--- Data listing ---
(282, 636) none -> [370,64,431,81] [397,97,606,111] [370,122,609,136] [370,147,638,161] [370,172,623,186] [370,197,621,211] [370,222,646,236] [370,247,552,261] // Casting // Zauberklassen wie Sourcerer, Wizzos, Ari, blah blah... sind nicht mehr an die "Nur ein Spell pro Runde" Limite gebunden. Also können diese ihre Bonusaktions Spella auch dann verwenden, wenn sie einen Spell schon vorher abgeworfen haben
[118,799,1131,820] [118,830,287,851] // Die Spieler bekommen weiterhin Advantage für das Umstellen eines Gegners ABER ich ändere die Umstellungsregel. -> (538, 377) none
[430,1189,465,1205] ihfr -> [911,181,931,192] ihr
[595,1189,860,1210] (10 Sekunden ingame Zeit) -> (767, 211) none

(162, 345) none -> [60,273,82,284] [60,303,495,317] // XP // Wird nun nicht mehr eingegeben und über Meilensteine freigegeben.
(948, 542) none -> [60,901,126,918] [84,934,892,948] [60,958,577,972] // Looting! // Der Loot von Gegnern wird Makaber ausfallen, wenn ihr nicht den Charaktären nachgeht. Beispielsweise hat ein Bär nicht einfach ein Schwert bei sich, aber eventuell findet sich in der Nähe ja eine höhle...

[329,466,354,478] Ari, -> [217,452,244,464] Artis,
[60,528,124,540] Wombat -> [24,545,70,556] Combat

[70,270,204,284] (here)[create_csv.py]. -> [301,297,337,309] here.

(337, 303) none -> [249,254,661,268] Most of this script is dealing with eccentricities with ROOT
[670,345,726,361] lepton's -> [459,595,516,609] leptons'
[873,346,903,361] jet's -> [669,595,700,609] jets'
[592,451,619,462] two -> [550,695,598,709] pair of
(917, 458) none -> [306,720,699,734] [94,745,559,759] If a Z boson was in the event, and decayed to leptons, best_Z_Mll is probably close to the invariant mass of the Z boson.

--- Work task ---
Nothing in the entries above may be left out; retype them all exactly.

--- Solution to this exercise ---
(282, 636) none -> [370,64,431,81] [397,97,606,111] [370,122,609,136] [370,147,638,161] [370,172,623,186] [370,197,621,211] [370,222,646,236] [370,247,552,261] // Casting // Zauberklassen wie Sourcerer, Wizzos, Ari, blah blah... sind nicht mehr an die "Nur ein Spell pro Runde" Limite gebunden. Also können diese ihre Bonusaktions Spella auch dann verwenden, wenn sie einen Spell schon vorher abgeworfen haben
[118,799,1131,820] [118,830,287,851] // Die Spieler bekommen weiterhin Advantage für das Umstellen eines Gegners ABER ich ändere die Umstellungsregel. -> (538, 377) none
[430,1189,465,1205] ihfr -> [911,181,931,192] ihr
[595,1189,860,1210] (10 Sekunden ingame Zeit) -> (767, 211) none

(162, 345) none -> [60,273,82,284] [60,303,495,317] // XP // Wird nun nicht mehr eingegeben und über Meilensteine freigegeben.
(948, 542) none -> [60,901,126,918] [84,934,892,948] [60,958,577,972] // Looting! // Der Loot von Gegnern wird Makaber ausfallen, wenn ihr nicht den Charaktären nachgeht. Beispielsweise hat ein Bär nicht einfach ein Schwert bei sich, aber eventuell findet sich in der Nähe ja eine höhle...

[329,466,354,478] Ari, -> [217,452,244,464] Artis,
[60,528,124,540] Wombat -> [24,545,70,556] Combat

[70,270,204,284] (here)[create_csv.py]. -> [301,297,337,309] here.

(337, 303) none -> [249,254,661,268] Most of this script is dealing with eccentricities with ROOT
[670,345,726,361] lepton's -> [459,595,516,609] leptons'
[873,346,903,361] jet's -> [669,595,700,609] jets'
[592,451,619,462] two -> [550,695,598,709] pair of
(917, 458) none -> [306,720,699,734] [94,745,559,759] If a Z boson was in the event, and decayed to leptons, best_Z_Mll is probably close to the invariant mass of the Z boson.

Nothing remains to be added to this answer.